I Am Not Satoshi Nakamoto

The fame game hit software engineering some time ago. Build reputation. Write code. Share ideas.

Sounds nothing like The Secret Developer, right?

This happened to a man recently. They spent years contributing to cryptography, privacy, and digital cash.

And one day, someone from a major publication looked at his work and decided…that this guy must be Satoshi Nakamoto. 🤷‍♂

The Industry’s Favorite Guessing Game

This Bitcoin search isn’t new.

Every few years, the tech world collectively decides it has solved the mystery of who created Bitcoin.

We’ve had documentaries, blog posts, “investigations” and at least one very confident press conference from someone nobody asked.

And every time, the outcome is the same

“Nope”

What’s fascinating isn’t that people are wrong.

It’s how confident they are while being wrong.

Confirmation Bias Is the Real Creator of Bitcoin

Let’s be honest.

The “evidence” in these cases always sounds impressive

  • Writing style

  • Timeline overlaps

  • Forum activity lines up

  • Technical expertise checks out

You could probably use that same checklist to accuse half the early crypto community, it’s all circumstantial when you think about it.

The point is that this is brought about by confirmation bias, where you start with a conclusion, then go hunting for evidence that supports it (AKA bug fixing).

Yeah, it’s not just in bug fixing.

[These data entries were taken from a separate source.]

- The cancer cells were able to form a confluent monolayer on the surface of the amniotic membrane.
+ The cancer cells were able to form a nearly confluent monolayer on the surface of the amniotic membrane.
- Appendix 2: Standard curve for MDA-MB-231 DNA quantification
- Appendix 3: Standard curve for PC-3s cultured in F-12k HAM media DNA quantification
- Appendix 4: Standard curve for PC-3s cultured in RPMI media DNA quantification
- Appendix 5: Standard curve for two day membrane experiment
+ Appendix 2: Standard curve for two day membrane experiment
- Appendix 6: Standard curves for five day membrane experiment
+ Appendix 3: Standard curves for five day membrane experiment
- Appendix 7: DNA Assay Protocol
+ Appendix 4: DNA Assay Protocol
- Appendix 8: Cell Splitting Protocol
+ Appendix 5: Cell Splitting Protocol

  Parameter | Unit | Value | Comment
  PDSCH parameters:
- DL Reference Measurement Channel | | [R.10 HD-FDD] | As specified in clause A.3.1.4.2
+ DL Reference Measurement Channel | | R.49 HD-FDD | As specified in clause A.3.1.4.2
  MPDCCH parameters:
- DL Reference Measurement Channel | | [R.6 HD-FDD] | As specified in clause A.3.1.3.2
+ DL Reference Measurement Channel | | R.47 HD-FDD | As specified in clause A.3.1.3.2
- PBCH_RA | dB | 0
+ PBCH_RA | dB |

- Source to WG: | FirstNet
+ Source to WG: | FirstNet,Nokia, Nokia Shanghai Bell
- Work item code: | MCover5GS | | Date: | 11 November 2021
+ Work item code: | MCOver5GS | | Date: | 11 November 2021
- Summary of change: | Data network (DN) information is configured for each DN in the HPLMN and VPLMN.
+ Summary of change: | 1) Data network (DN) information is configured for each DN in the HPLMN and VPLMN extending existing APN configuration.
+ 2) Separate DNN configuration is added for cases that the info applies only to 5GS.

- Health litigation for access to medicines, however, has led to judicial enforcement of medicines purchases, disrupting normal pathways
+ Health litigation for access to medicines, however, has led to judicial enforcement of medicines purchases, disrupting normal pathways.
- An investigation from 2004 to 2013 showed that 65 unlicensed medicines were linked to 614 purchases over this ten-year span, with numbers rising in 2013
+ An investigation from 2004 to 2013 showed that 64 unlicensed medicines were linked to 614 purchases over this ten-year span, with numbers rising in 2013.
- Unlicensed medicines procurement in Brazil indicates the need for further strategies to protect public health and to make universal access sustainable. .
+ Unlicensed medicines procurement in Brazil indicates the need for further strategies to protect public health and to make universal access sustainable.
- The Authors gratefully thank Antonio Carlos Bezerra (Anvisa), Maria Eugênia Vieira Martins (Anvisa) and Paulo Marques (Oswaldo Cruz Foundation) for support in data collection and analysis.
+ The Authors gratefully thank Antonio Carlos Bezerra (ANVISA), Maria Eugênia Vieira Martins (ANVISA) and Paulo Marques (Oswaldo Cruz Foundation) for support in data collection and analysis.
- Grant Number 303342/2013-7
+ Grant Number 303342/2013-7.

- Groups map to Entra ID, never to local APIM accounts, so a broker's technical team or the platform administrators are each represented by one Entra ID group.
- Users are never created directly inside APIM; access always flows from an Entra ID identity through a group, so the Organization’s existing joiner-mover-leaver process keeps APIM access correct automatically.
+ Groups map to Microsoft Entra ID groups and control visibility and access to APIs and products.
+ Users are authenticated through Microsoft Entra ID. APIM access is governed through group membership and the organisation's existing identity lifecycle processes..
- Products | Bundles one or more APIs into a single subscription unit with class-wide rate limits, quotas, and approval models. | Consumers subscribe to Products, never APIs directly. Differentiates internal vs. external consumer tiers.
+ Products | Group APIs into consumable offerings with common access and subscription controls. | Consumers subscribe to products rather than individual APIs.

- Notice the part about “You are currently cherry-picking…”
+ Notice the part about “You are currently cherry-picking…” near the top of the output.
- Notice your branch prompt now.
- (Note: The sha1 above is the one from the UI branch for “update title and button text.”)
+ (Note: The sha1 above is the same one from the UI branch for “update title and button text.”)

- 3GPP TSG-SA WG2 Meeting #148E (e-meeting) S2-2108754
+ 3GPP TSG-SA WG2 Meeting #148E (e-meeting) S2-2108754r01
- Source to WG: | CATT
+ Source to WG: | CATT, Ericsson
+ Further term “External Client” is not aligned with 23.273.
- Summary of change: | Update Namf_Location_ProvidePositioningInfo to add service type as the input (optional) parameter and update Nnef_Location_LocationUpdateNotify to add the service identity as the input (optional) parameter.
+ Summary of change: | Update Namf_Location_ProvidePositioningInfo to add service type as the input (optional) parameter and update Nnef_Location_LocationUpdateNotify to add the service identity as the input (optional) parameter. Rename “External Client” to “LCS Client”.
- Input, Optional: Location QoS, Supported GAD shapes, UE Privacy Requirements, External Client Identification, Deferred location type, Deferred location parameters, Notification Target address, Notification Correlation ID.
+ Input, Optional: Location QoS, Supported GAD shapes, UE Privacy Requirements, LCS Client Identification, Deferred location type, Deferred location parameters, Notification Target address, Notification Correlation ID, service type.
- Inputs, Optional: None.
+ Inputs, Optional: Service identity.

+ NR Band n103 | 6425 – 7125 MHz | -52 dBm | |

Within software teams this has been played out many more times in my experience than I’d like to admit. People point their blame at the junior software developer because it can’t be any of our faults (so let’s get rid of the kid). It’s a genuine nightmare.

The Myth of the Lone Genius

There’s another reason people want to find Satoshi.

We love the idea of the lone genius.

One person. One keyboard. One revolutionary idea.

It’s a great story.

It’s also almost never how software actually works.

Real software is messy.

  • Ideas are borrowed

  • Code is reused

  • Concepts evolve over years

  • Communities shape outcomes

Even Bitcoin didn’t appear out of nowhere. It stood on decades of cryptography research.

But that’s not as exciting as “mysterious genius disappears with $70 billion”.

The Developer Fantasy

If we’re being honest, there’s a bit of projection going on too.

Every developer has, at some point, thought

“What if I built something massive and anonymous?”

No meetings.

No standups.

No code reviews arguing about import order .

Just pure impact.

The dream.

Instead, we get:

  • Waiting 8 hours for a code review

  • Debating variable names

  • Being told to rewrite working code because “style”

And maybe that’s why Satoshi fascinates us.

They represent the version of software development that doesn’t exist anymore.

The Truth Nobody Wants

Here’s the uncomfortable reality:

It might actually be better that nobody knows who Satoshi is.

No personality to criticize.

No past decisions to question.

No ego to get in the way.

Just the idea.

In an industry obsessed with personalities, that’s… unusual.

And probably a big part of why Bitcoin worked in the first place.

Conclusion

If someone ever writes an article claiming they’ve figured out who Satoshi is, ask yourself one question:

“Do they actually know… or do they just really want to be the person who figured it out?”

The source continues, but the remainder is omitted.